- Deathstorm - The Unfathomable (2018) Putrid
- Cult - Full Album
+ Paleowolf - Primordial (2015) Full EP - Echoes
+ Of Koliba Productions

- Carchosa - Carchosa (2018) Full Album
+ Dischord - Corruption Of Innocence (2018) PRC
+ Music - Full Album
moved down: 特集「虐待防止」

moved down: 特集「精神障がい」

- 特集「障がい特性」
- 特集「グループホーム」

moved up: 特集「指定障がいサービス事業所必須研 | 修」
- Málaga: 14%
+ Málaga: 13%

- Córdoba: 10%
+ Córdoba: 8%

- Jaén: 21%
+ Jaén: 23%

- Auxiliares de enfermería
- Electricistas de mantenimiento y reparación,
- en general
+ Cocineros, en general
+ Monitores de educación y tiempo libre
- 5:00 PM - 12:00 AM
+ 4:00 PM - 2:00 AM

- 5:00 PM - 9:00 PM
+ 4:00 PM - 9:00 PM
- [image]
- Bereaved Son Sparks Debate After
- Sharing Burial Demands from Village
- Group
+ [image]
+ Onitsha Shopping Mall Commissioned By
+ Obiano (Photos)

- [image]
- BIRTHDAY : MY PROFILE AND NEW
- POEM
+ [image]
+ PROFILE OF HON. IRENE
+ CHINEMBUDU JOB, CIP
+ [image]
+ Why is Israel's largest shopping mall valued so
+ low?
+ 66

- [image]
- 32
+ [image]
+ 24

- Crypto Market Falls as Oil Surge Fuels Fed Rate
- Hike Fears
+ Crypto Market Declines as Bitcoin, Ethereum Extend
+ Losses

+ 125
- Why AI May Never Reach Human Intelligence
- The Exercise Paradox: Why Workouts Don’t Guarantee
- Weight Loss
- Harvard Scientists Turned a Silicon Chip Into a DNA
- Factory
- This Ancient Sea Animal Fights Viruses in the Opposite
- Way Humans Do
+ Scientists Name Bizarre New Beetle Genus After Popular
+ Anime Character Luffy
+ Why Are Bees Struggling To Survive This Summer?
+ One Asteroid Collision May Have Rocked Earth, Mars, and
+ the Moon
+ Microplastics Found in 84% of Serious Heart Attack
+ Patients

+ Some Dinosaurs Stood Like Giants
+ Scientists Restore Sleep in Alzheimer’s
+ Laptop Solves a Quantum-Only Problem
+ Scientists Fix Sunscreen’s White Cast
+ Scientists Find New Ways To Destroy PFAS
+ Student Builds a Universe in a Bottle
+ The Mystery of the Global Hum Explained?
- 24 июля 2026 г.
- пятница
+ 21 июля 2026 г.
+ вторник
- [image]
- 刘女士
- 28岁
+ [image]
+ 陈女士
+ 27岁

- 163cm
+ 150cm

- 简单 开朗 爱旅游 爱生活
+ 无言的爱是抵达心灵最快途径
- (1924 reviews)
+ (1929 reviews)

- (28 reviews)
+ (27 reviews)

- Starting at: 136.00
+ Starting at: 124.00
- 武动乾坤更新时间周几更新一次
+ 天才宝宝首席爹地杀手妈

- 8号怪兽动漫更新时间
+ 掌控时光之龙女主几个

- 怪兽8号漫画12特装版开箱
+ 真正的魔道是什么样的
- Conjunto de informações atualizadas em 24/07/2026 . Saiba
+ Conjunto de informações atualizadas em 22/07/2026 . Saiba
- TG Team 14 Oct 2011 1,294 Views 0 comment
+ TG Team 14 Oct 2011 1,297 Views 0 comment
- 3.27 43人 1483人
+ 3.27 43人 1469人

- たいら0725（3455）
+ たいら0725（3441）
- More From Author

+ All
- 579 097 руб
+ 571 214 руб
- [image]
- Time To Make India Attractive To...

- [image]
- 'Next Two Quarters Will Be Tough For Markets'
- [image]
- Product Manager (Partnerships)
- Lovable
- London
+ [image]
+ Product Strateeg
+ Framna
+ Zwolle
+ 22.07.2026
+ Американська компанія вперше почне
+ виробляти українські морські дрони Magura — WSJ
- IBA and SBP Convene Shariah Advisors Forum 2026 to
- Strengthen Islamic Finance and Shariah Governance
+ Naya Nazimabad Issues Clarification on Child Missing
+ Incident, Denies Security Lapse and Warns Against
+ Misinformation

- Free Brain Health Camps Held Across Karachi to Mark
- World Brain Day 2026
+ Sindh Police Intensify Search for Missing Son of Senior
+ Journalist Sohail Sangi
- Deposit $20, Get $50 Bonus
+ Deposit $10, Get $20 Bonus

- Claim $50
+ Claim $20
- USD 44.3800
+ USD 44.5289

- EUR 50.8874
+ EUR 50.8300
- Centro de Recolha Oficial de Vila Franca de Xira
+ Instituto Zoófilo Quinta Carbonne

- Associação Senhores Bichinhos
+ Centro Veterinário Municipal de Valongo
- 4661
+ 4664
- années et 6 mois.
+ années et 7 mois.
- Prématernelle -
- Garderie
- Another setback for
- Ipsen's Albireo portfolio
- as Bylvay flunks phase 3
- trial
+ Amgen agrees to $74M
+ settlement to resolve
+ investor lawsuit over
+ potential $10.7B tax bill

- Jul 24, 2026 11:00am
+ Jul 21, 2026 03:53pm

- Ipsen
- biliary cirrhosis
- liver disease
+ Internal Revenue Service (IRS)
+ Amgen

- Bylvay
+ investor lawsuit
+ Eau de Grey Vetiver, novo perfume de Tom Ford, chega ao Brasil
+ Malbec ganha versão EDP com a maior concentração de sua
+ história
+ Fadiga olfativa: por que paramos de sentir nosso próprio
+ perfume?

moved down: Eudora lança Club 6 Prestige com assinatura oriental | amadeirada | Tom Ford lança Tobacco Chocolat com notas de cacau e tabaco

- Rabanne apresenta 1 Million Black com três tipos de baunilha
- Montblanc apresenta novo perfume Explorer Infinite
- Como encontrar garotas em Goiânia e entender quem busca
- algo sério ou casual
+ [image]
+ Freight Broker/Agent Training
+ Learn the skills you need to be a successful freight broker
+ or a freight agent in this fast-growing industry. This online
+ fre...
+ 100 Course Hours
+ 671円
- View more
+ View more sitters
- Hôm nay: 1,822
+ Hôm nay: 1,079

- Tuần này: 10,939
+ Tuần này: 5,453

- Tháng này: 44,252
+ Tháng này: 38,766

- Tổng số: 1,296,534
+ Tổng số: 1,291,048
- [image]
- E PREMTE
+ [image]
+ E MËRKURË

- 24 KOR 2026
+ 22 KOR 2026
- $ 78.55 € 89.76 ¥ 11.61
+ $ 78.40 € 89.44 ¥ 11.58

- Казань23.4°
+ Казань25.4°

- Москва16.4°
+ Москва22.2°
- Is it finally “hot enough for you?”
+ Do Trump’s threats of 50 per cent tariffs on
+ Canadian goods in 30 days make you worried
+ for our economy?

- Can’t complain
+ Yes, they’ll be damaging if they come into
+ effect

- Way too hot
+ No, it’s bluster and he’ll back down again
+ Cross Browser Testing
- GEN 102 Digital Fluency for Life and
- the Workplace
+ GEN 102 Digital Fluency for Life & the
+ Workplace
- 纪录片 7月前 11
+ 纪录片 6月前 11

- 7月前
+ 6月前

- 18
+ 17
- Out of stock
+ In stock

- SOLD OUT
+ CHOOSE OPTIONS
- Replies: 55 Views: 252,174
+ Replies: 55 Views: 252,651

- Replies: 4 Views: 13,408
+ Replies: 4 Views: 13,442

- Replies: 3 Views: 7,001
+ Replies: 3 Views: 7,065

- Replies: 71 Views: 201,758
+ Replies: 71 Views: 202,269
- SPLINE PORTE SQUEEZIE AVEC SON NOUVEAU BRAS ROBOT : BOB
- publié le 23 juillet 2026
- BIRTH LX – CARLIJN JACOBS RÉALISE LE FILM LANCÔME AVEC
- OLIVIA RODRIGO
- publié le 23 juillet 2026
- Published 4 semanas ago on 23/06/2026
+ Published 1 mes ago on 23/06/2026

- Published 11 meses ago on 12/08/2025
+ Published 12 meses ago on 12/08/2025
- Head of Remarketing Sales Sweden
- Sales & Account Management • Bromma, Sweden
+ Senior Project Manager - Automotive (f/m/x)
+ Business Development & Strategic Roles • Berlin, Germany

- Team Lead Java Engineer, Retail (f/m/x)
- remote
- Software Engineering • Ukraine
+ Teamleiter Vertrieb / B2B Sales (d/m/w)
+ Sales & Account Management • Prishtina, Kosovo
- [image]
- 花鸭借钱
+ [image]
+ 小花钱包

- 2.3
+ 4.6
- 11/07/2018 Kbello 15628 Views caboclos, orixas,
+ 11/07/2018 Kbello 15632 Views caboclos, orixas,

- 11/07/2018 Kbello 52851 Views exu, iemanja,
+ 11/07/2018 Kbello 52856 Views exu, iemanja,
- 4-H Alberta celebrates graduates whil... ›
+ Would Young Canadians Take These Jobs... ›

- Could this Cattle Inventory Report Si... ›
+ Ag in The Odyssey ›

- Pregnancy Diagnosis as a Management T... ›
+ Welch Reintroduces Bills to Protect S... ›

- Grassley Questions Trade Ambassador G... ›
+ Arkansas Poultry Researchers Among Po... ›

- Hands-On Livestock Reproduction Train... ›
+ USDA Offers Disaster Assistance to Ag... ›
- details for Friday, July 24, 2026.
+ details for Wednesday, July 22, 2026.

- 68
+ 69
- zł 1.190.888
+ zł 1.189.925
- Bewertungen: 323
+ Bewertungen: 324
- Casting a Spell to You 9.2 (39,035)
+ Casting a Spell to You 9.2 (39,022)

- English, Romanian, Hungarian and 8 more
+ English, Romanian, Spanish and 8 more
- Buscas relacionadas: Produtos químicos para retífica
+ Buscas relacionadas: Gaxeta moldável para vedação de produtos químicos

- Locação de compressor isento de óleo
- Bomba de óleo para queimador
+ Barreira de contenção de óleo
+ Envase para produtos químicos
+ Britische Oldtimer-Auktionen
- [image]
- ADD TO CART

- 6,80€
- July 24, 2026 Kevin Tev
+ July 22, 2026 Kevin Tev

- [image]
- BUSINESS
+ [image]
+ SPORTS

-- What the task requires --
Retype only this portion of the data above: the line containing "- Казань23.4°", the line containing "- Can’t complain", and all lines between them, exactly.

-- Expected answer --
- Казань23.4°
+ Казань25.4°

- Москва16.4°
+ Москва22.2°
- Is it finally “hot enough for you?”
+ Do Trump’s threats of 50 per cent tariffs on
+ Canadian goods in 30 days make you worried
+ for our economy?

- Can’t complain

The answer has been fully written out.